Prior research has shown that many land animals and birds have been altering their migration patterns as the planet grows warmer. But, as the researchers with this new effort note, little research has been done to find out if sea creatures are doing the same. To find out, they conducted a study of narwhals, which live in ice-free areas near the coasts of Russia, Canada and Greenland during the warm months and then move to deeper water in the fall, where they spend the winter.
The work by the researchers involved studying satellite imagery that showed a pod of 40 narwhals migrating over the years 1997 to 2018. Doing so showed that the little whales with the unicorn-like horns have been altering their migration patterns. They have been moving their summer migration dates to later in the summer by approximately 10 days for each of the decades studied.
For the period as a whole, they have delayed their migrations by 17 days.
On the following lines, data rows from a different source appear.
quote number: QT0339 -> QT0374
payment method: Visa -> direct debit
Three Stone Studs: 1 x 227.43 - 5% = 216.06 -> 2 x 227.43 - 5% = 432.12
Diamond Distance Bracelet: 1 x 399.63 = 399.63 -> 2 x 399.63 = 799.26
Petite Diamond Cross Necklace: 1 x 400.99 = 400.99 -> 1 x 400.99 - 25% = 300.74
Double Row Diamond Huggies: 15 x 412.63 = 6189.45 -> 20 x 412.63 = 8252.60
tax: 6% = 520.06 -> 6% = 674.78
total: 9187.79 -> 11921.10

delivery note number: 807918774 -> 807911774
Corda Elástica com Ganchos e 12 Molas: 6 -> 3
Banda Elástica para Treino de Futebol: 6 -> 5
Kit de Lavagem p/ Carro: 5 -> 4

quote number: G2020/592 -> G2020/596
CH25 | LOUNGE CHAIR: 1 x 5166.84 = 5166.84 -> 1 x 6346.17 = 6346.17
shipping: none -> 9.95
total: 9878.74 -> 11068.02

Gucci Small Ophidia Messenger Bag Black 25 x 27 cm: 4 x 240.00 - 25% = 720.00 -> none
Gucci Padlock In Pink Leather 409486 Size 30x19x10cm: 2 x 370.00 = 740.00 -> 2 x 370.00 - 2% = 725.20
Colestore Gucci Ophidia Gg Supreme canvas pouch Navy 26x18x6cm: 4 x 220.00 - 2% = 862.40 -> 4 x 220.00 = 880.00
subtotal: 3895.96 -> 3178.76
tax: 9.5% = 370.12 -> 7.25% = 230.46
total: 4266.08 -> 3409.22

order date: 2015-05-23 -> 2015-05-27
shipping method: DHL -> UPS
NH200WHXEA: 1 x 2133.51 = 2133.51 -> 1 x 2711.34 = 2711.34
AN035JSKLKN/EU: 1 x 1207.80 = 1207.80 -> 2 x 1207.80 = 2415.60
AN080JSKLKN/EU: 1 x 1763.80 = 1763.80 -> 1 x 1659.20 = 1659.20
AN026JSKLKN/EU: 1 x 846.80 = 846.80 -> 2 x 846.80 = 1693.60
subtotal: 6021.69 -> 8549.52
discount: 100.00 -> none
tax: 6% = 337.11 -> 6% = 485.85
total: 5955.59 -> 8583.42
Suspecting that the changes in migration patterns were due to global warming, the researchers then looked at the degree of warming in the Arctic and the changes that have been wrought due to global warming. They found reductions in sea ice patterns matched with the delays by the narwhals.
The researchers note that narwhals are long-lived creatures, which generally means that they are less suited to adapting to rapidly changing conditions—at least from an evolutionary perspective. But, because they live from 50 to 100 years, they also have the ability to learn over time. Most of those they studied were the same whales, and they very clearly learned to adapt on the fly.
That suggests that they have some degree of ability to change in ways to meet the changes yet to come. But, the researchers also note, they may face other problems. Leaving the coastlines later in summer could lead to becoming trapped and suffocating in landfast ice, for example. It could also put them at more risk from predators, such as orca.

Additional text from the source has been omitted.